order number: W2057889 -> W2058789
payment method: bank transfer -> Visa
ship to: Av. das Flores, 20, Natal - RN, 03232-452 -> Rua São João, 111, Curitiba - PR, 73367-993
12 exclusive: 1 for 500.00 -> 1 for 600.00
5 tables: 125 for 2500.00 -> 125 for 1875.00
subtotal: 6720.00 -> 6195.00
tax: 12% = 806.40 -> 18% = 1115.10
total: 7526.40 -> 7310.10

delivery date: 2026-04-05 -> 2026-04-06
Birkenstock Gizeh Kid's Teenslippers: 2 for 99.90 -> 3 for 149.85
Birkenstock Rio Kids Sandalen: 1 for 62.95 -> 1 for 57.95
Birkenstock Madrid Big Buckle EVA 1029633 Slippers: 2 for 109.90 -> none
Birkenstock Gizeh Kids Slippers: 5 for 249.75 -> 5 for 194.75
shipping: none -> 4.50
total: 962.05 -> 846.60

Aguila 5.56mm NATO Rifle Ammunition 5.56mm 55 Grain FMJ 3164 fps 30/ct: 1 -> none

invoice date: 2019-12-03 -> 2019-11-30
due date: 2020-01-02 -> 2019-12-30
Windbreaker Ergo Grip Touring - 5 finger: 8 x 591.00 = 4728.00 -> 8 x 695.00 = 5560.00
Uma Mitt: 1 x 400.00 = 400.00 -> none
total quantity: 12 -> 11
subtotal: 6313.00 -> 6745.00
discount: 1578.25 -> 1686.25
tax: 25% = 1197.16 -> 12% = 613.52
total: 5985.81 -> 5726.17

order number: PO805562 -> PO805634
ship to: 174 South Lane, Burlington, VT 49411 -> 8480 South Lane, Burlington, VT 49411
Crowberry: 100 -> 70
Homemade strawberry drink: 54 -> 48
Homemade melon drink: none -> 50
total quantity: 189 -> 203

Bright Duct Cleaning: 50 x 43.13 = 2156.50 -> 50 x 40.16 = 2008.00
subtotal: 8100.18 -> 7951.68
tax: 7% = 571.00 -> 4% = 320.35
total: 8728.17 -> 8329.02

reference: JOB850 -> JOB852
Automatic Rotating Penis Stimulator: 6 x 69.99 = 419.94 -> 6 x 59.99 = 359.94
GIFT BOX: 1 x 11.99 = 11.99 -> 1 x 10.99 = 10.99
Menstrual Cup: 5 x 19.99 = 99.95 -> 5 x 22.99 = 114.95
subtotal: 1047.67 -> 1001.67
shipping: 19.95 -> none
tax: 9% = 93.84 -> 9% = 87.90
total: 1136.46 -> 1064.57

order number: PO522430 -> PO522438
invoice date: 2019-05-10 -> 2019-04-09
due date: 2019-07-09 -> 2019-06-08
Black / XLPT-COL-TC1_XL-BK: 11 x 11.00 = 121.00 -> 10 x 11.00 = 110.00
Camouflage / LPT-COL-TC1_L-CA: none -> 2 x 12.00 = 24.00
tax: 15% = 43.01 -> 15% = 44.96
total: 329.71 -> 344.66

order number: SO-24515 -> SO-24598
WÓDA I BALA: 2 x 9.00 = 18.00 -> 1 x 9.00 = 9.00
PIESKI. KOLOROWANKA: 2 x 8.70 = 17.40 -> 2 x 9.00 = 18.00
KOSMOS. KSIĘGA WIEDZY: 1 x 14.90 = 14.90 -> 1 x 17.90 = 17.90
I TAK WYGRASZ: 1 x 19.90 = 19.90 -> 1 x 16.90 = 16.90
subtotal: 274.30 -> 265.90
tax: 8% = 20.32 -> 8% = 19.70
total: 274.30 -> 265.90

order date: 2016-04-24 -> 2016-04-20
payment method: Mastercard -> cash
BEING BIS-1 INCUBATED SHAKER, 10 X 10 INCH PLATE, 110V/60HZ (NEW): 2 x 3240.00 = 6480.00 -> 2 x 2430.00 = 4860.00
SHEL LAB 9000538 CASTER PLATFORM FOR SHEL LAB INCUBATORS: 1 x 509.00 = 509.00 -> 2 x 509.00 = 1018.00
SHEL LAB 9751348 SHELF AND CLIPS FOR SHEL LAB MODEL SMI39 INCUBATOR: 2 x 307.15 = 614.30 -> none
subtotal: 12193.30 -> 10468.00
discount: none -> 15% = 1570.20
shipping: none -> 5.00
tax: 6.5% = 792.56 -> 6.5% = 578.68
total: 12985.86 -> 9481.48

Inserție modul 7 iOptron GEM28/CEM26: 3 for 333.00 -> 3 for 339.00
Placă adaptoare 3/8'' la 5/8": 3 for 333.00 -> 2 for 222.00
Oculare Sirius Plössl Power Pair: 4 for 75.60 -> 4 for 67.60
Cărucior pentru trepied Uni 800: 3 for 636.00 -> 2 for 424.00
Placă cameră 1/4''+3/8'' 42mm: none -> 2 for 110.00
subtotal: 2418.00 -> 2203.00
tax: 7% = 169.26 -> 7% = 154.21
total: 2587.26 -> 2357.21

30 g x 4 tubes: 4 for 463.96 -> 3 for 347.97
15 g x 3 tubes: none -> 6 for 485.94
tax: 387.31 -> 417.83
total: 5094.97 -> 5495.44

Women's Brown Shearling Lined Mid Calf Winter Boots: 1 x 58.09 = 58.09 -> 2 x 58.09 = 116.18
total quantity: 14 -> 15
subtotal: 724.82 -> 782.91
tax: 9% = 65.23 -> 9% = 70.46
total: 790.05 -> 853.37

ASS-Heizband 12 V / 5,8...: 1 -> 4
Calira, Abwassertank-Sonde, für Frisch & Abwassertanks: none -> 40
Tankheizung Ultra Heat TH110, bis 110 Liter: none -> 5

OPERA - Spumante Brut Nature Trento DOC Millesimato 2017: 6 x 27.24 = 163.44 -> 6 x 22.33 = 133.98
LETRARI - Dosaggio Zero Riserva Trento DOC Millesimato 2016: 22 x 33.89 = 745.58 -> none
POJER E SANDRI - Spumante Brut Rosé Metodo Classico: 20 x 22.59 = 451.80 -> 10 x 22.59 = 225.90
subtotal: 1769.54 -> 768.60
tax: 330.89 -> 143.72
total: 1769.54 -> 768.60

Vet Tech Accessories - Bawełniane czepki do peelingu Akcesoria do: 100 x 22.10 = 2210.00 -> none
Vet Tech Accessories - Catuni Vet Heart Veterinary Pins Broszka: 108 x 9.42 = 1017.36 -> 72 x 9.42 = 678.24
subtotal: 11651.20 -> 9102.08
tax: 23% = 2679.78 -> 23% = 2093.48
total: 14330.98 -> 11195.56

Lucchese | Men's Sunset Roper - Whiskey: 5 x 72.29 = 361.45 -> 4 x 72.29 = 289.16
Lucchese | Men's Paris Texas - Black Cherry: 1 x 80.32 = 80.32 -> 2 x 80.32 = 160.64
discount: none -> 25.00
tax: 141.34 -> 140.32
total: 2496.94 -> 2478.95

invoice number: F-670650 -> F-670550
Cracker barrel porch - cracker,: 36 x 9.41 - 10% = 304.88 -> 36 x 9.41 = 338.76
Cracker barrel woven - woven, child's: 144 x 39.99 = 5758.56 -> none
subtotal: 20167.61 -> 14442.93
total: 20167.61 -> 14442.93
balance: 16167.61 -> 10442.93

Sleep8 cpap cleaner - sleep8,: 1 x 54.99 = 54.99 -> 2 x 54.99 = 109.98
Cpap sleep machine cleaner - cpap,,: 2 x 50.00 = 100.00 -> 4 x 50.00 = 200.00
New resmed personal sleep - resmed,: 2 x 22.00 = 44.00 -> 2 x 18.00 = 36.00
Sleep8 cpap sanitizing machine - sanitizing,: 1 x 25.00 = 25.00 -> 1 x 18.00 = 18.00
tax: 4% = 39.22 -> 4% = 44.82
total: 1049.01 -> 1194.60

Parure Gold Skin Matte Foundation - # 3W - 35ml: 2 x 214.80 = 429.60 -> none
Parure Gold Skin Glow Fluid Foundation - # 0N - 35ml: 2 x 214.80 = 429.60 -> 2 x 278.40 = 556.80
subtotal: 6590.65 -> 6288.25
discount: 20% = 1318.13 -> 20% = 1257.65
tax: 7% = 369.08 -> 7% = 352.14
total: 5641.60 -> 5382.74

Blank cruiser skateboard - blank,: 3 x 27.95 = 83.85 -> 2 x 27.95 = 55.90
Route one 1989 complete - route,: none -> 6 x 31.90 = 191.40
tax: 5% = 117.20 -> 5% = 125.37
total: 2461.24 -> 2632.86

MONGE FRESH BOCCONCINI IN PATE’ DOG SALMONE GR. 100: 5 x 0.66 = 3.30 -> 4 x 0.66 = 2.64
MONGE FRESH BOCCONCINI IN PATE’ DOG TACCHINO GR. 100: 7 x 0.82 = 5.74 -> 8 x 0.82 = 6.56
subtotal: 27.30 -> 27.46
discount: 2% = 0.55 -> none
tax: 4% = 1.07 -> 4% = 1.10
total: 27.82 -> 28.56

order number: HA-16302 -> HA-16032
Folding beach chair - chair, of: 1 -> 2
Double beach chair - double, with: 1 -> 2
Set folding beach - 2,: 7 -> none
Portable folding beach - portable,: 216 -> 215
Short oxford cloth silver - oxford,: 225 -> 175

··········

● **Exercise instructions**
Would you retype the lines above from the one with "Placă adaptoare 3/8''" down to the one with "Lucchese | Men's Sunset", word for word, both ends included and no other lines?

● **Response**
Placă adaptoare 3/8'' la 5/8": 3 for 333.00 -> 2 for 222.00
Oculare Sirius Plössl Power Pair: 4 for 75.60 -> 4 for 67.60
Cărucior pentru trepied Uni 800: 3 for 636.00 -> 2 for 424.00
Placă cameră 1/4''+3/8'' 42mm: none -> 2 for 110.00
subtotal: 2418.00 -> 2203.00
tax: 7% = 169.26 -> 7% = 154.21
total: 2587.26 -> 2357.21

30 g x 4 tubes: 4 for 463.96 -> 3 for 347.97
15 g x 3 tubes: none -> 6 for 485.94
tax: 387.31 -> 417.83
total: 5094.97 -> 5495.44

Women's Brown Shearling Lined Mid Calf Winter Boots: 1 x 58.09 = 58.09 -> 2 x 58.09 = 116.18
total quantity: 14 -> 15
subtotal: 724.82 -> 782.91
tax: 9% = 65.23 -> 9% = 70.46
total: 790.05 -> 853.37

ASS-Heizband 12 V / 5,8...: 1 -> 4
Calira, Abwassertank-Sonde, für Frisch & Abwassertanks: none -> 40
Tankheizung Ultra Heat TH110, bis 110 Liter: none -> 5

OPERA - Spumante Brut Nature Trento DOC Millesimato 2017: 6 x 27.24 = 163.44 -> 6 x 22.33 = 133.98
LETRARI - Dosaggio Zero Riserva Trento DOC Millesimato 2016: 22 x 33.89 = 745.58 -> none
POJER E SANDRI - Spumante Brut Rosé Metodo Classico: 20 x 22.59 = 451.80 -> 10 x 22.59 = 225.90
subtotal: 1769.54 -> 768.60
tax: 330.89 -> 143.72
total: 1769.54 -> 768.60

Vet Tech Accessories - Bawełniane czepki do peelingu Akcesoria do: 100 x 22.10 = 2210.00 -> none
Vet Tech Accessories - Catuni Vet Heart Veterinary Pins Broszka: 108 x 9.42 = 1017.36 -> 72 x 9.42 = 678.24
subtotal: 11651.20 -> 9102.08
tax: 23% = 2679.78 -> 23% = 2093.48
total: 14330.98 -> 11195.56

Lucchese | Men's Sunset Roper - Whiskey: 5 x 72.29 = 361.45 -> 4 x 72.29 = 289.16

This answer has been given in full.